Helath Costs, Expensive Pharmaceutical Crugs

Big Pharma has come under increased scrutiny from insurance companies, consumer groups, and American lawmakers but none are powerful enough to stop the price escalation. U.S. Senator Bernie Sanders called attention to the fact that “a lifesaving product does no one any good if a patient cannot buy the medicine they need, and that is now happening far too often in the richest nation in the world.”

In the current health care market the world’s poorest patients—those who can’t afford treatment or spend their live savings to pay for it—are priced out of a market that prospers on their suffering for capital gain.  Many will take less than the prescribed dose to make it last longer or don’t fill the prescription at all.

Health insurance is high because it subsidizes the high cost of medicine.
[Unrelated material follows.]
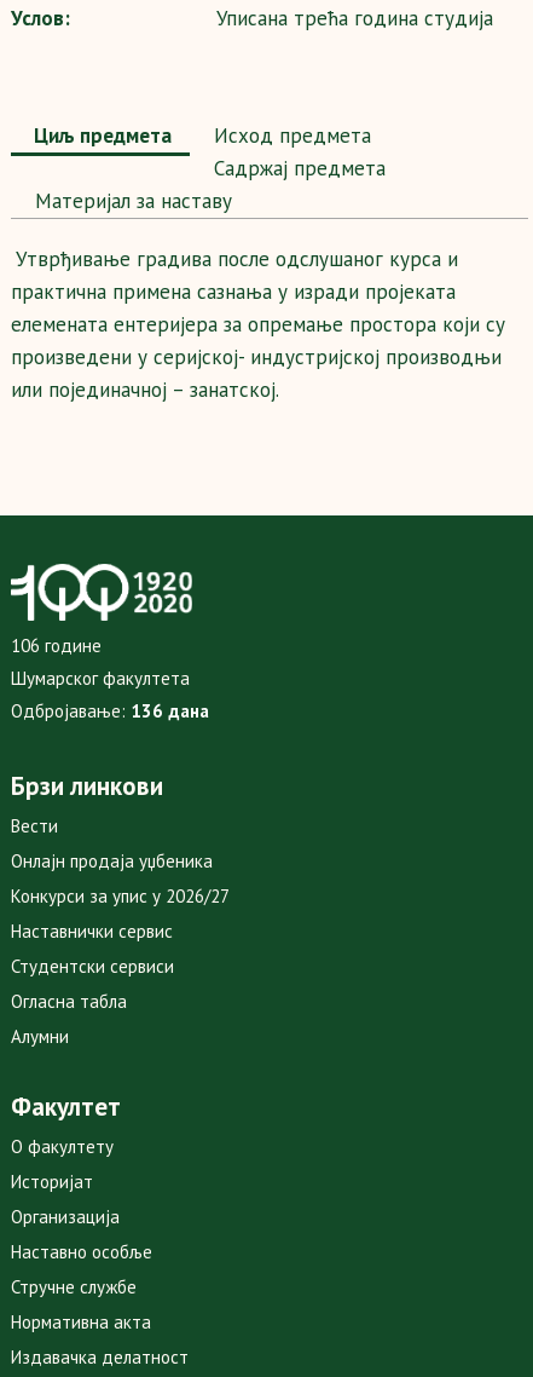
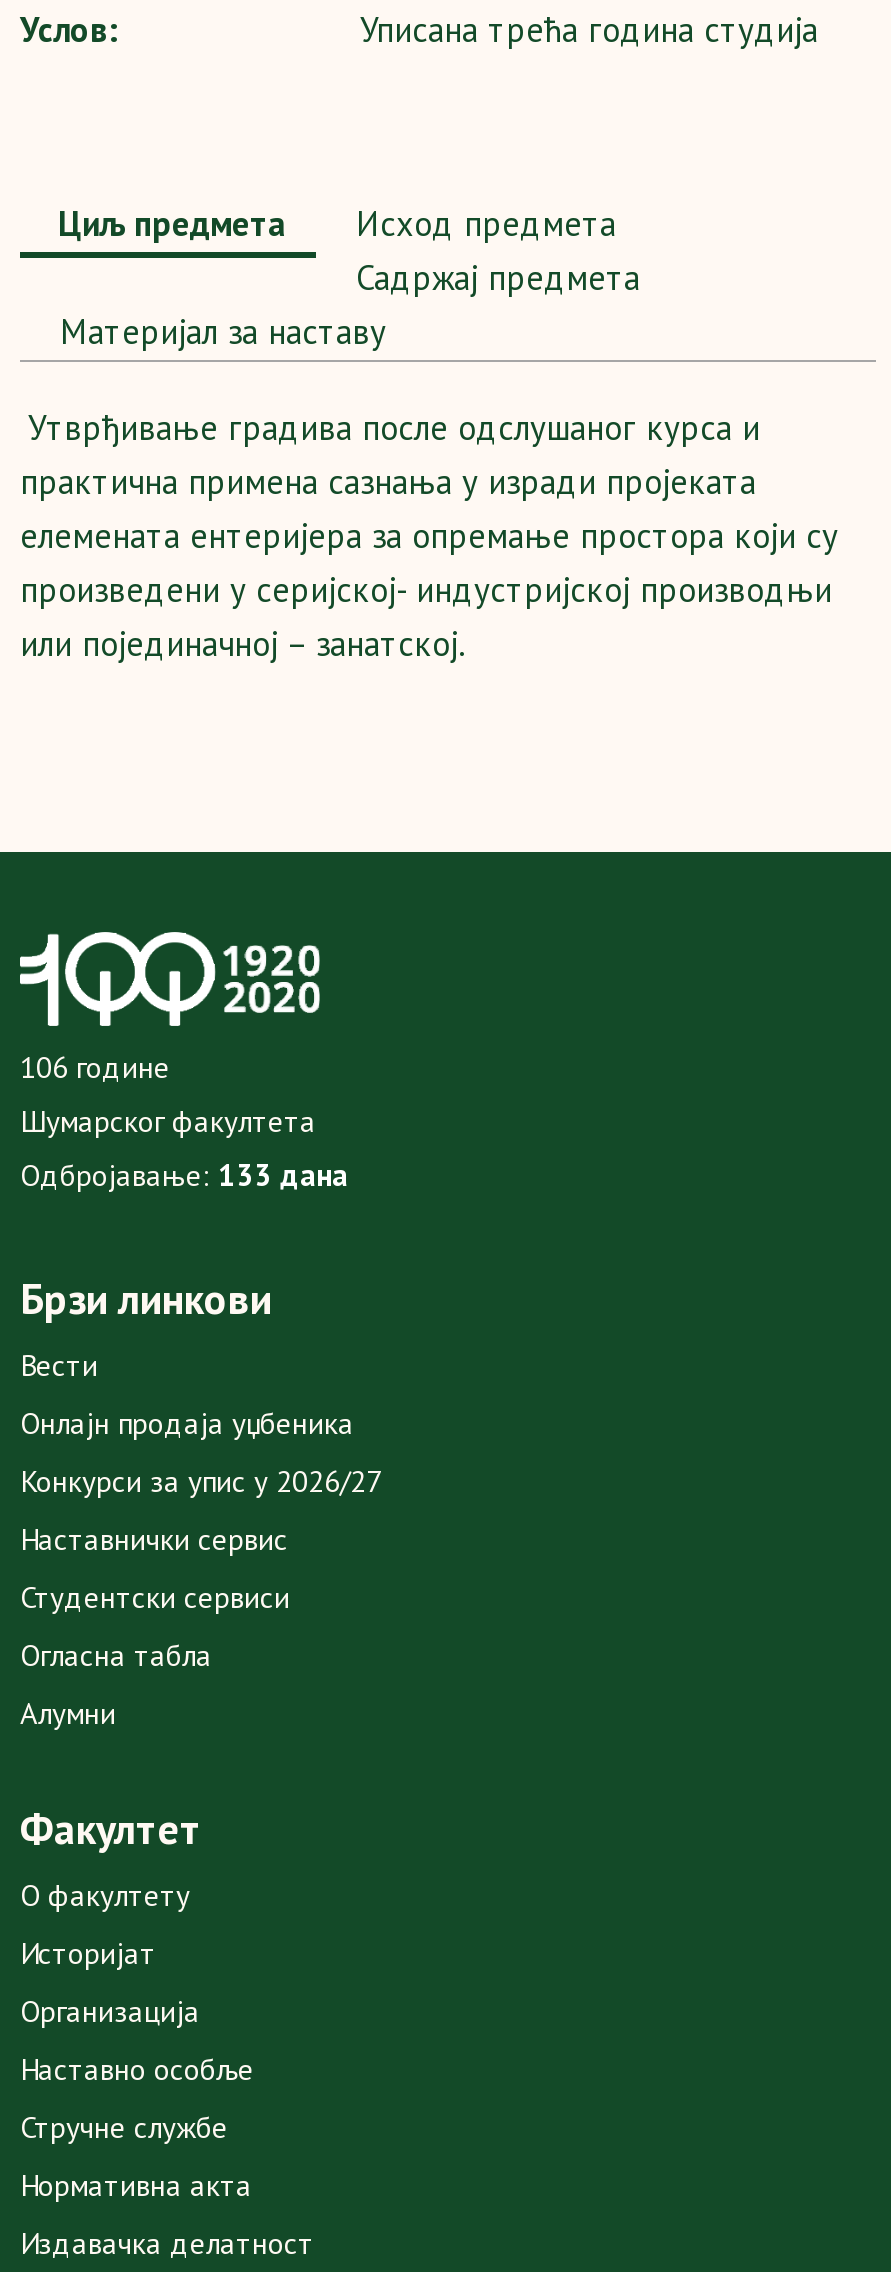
[11,700,209,723] Одбројавање: 136 дана -> [20,1157,348,1195] Одбројавање: 133 дана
You can’t shop around for prescription drugs the way you shop for a TV. Despite public shaming of Big Pharma’s price gouging, little is done by Congress to curtail increases. They occasionally put pressure on drug makers, but it is not enough to prevent them from profiting at the expense of employer-funded health care.

Lowering the Costs

The struggle for affordable medicine is on shaky political, legal and ethical ground; affecting both the wealthy and the underprivileged. Higher drug prices mean higher out-of-pocket costs; passed along as higher deductibles, premiums and taxes.   People will be unable to afford medicines they need, resulting in poorer health and rising costs.

Bringing a new drug to market in the U.S. takes about eight years and costs exceed $2.5 billion, higher than any other country in the world.  In order to reduce the burden on developers and consumers we must enable generic competition, allow meaningful price negotiation and create realistic guidelines to contain costs.  It’s a top-down and a bottom-up effort and it’s long overdue.